Very few can answer a basic question: Show me, for yesterday, three real on the open web examples where observability changed a decision. If the only thing you can show is token counts and latency percentiles, you do not have observability. You have billing telemetry. LLM systems)-cooling physical limits ai scaling reliability engineering are not just one model behind an endpoint. They are workflows: retrieval, tools, business logic, safety policy why governments care about your gpu cluster loss functions layers, caches, and multiple models glued together. Failures are usually not "the model is down." They are "the system is confidently wrong, quietly unsafe, or surprisingly expensive." You do not find that with a couple of dashboards. You find it with traces, structured logs, and metrics designed for this stack. ## WHAT MAKES LLM OBSERVABILITY DIFFERENT Classical web apps care about: * Request rate

  • Latency
  • Error codes
  • Resource usage LLM systems inherit all of that and add new axes. Same endpoint, wildly different cost Two requests that look similar at the HTTP level can differ by orders of magnitude in tokens consumed, retrieval load ai tools that help people think, or number of tool calls. One user's "simple question" might trigger a full RAG pipeline and three API calls; another's might hit a cache. Same model, wildly different risk An LLM answering internal dev questions on staging is not the same as an LLM drafting messages to regulators. The infrastructure is identical; the acceptable failure modes are not. Same output, different quality Two answers can both be fluent and plausible; one is correct and grounded, the other is a hallucinated blend. Existing infra metrics do not see that. Observability has to surface: * What the system did for each request (the path taken)
  • What it cost (tokens, tool calls, retrieval fan out
  • How risky it was (safety filters, policy hits, external actions)

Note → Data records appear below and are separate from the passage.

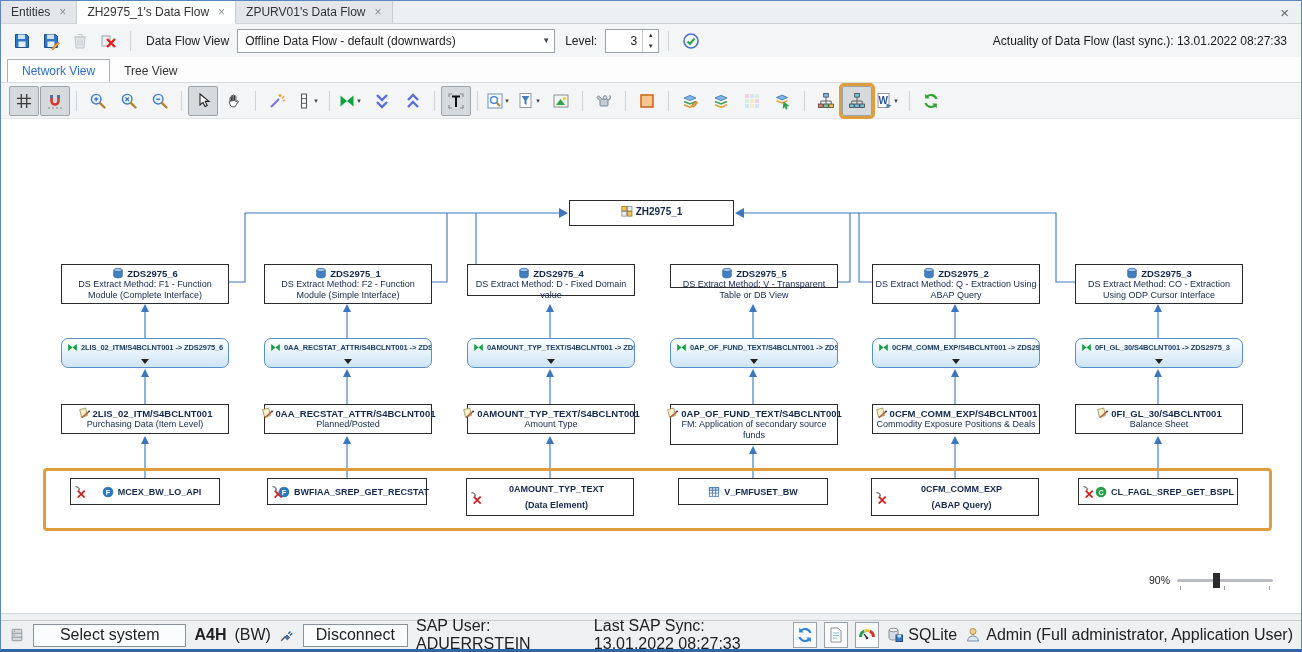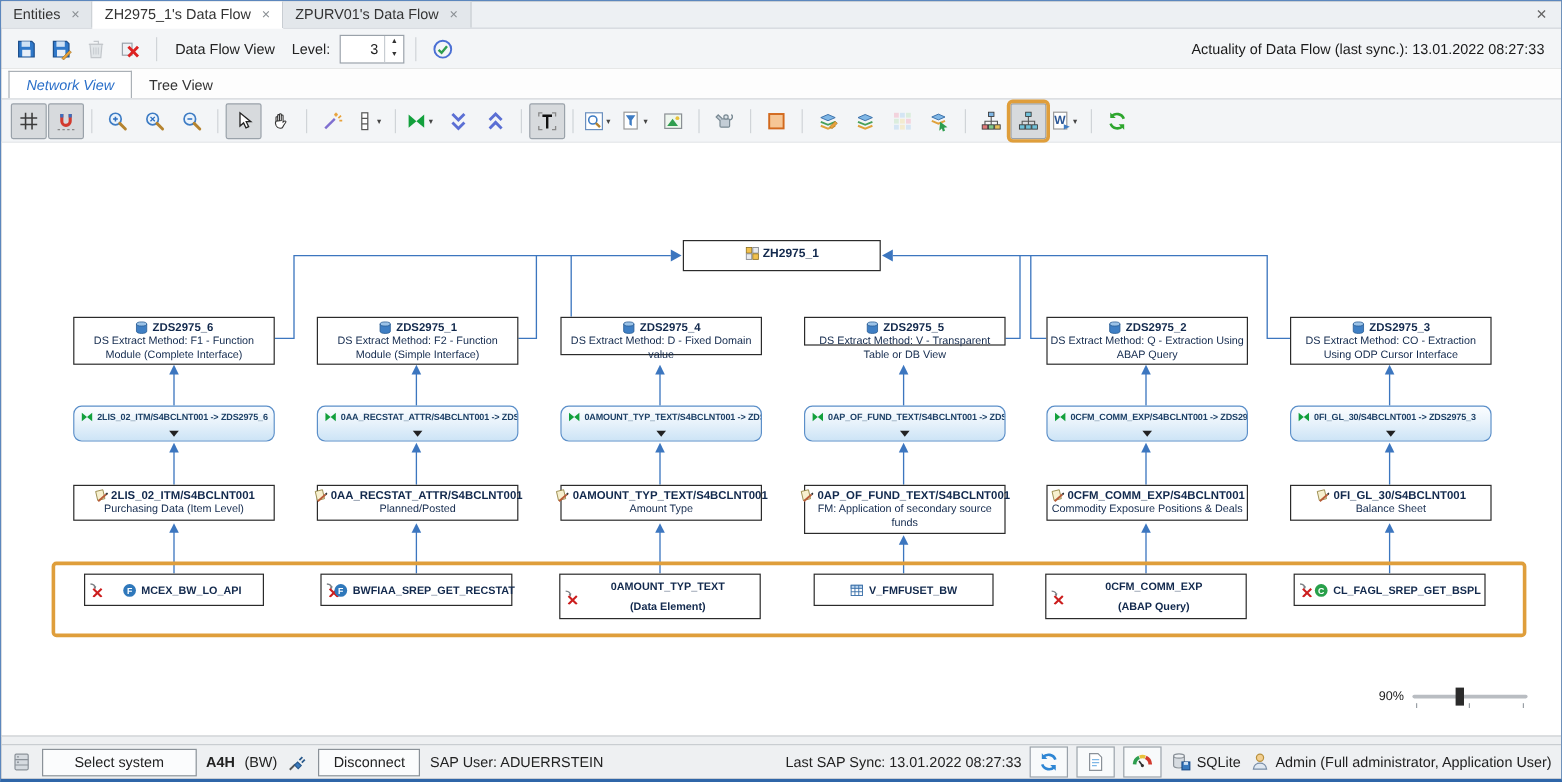--- a/index.html
+++ b/index.html
@@ -342,6 +342,10 @@
       </div>
     <div class="sep"></div>
     <span class="lbl">Data Flow View</span>
+    <div class="select">
+        <span>Offline Data Flow - default (downwards)</span>
+        <span class="selar">▼</span>
+      </div>
     <span class="lbl">Level:</span>
     <div class="spin">
       <span class="spinval">3</span>

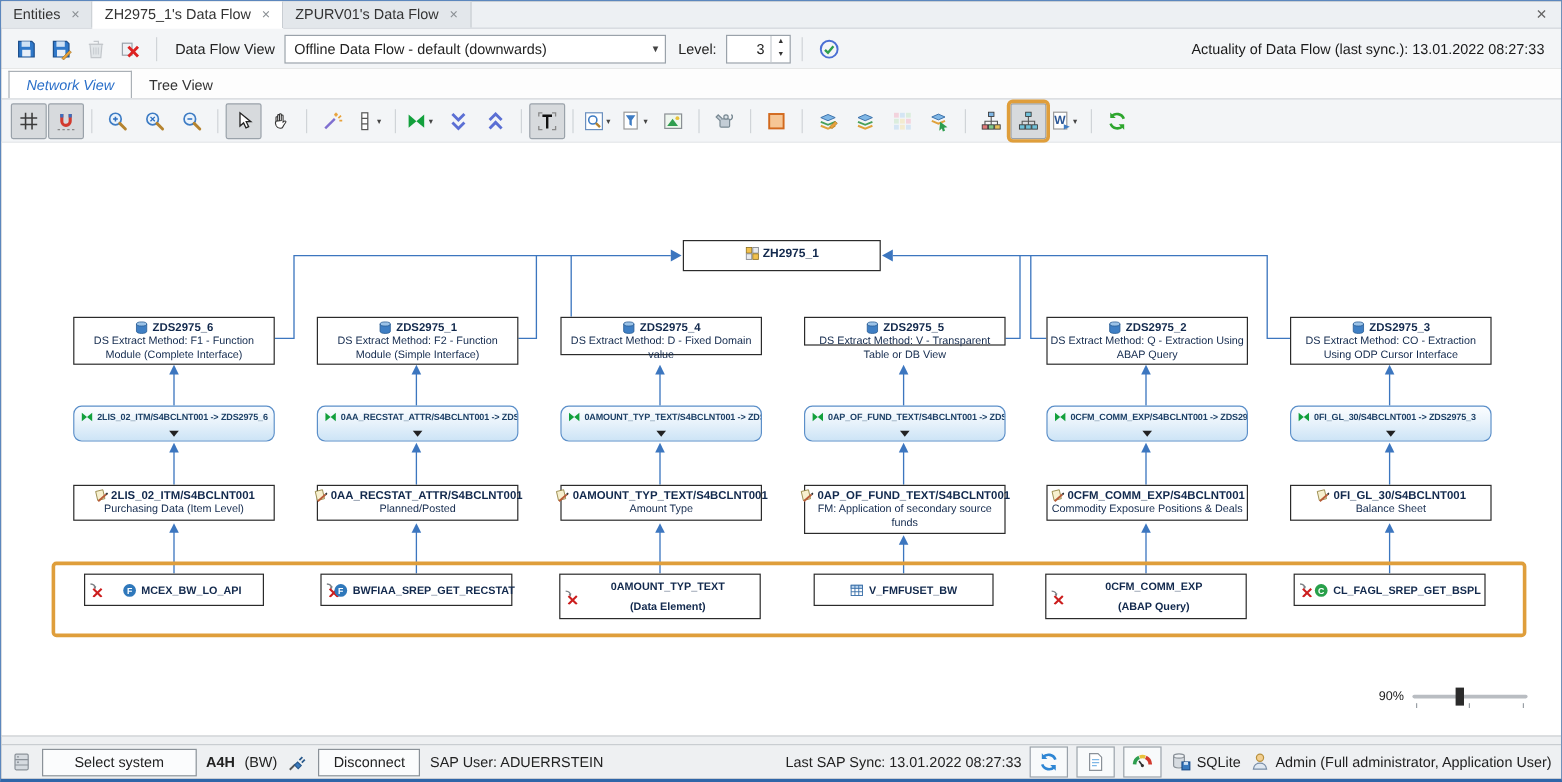--- a/index.html
+++ b/index.html
@@ -28,7 +28,7 @@
   
   .viewtabs{position:absolute;top:56px;left:0;right:0;height:25px;background:#fdfdfd;display:flex;align-items:flex-end;padding-left:6px;font-size:12px;}
   .vtab{padding:4px 14px;color:#333;}
-  .vtab.active{background:#fff;border:1px solid #aab0b6;border-bottom:none;color:#2a6fc9;font-style:italic;}
+  .vtab.active{background:#fff;border:1px solid #aab0b6;border-bottom:none;color:#2a6fc9;}
   
   .icontb{position:absolute;top:81px;left:0;right:0;height:37px;background:#f3f5f7;border-top:1px solid #d9dde1;border-bottom:1px solid #e4e7ea;display:flex;align-items:center;padding:0 8px;gap:1px;}
   .tbtn{min-width:26px;height:28px;display:flex;align-items:center;justify-content:center;border:1px solid transparent;border-radius:2px;padding:0 1px;}

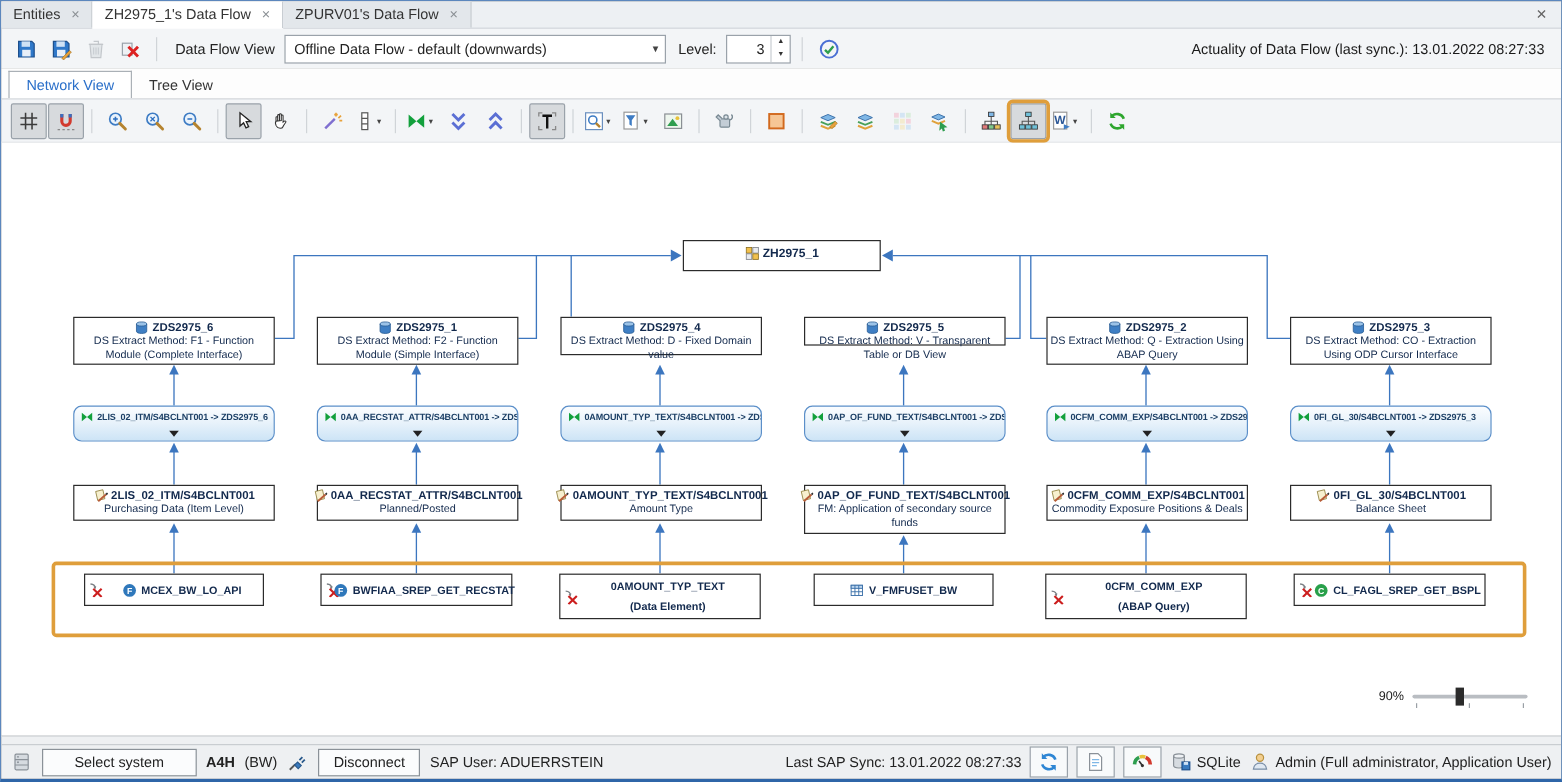--- a/index.html
+++ b/index.html
@@ -60,7 +60,7 @@
   .ztick{position:absolute;top:7px;width:1px;height:4px;background:#9aa0a6;}
   
   .gap{position:absolute;top:612px;left:0;right:0;height:7px;background:#eef0f2;border-top:1px solid #d4d7da;}
-  .statusbar{position:absolute;top:619px;left:0;right:0;height:29px;background:#eef0f2;border-top:1px solid #c9cdd1;display:flex;align-items:center;font-size:12px;color:#222;padding:0 8px;gap:8px;}
+  .statusbar{position:absolute;top:619px;left:0;right:0;height:29px;background:#eef0f2;border-top:1px solid #c9cdd1;display:flex;align-items:center;font-size:16px;color:#222;padding:0 8px;gap:8px;}
   .sbtn{border:1px solid #8a9198;background:#fbfcfd;height:21px;display:flex;align-items:center;padding:0 12px;white-space:nowrap;}
   .sbtn.wide{padding:0 26px;}
   .qbtn{width:30px;height:24px;border:1px solid #9aa2aa;background:#f8fafb;display:flex;align-items:center;justify-content:center;}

  • Whether the result was any good (quality and correctness signals) You cannot bolt that on at the end. You design for it. ## THE CORE UNIT: A TRACE, NOT A MODEL CALL The basic unit of observability for LLM systems is not "one OpenAI call" or "one model.generate." It is a trace: One end-to-end user request, with every step along the way, labeled and linked. For a typical LLM-backed workflow, a trace might include: * User request and metadata (tenant, feature, device, region)
  • Pre-processing steps (classification, routing decisions)
  • Retrieval queries and the documents returned
  • Model calls (prompt, parameters, response summary)
  • Tool calls (arguments, results, errors)
  • Safety filters and their decisions
  • Post-processing and final response If you cannot reconstruct this path for an arbitrary request ID after the fact, you are debugging blind. A good trace has a few properties: * Correlation ID that flows through every component
  • Start and end timestamps per step
  • Structured fields, not free-form logs (you want to query, not grep)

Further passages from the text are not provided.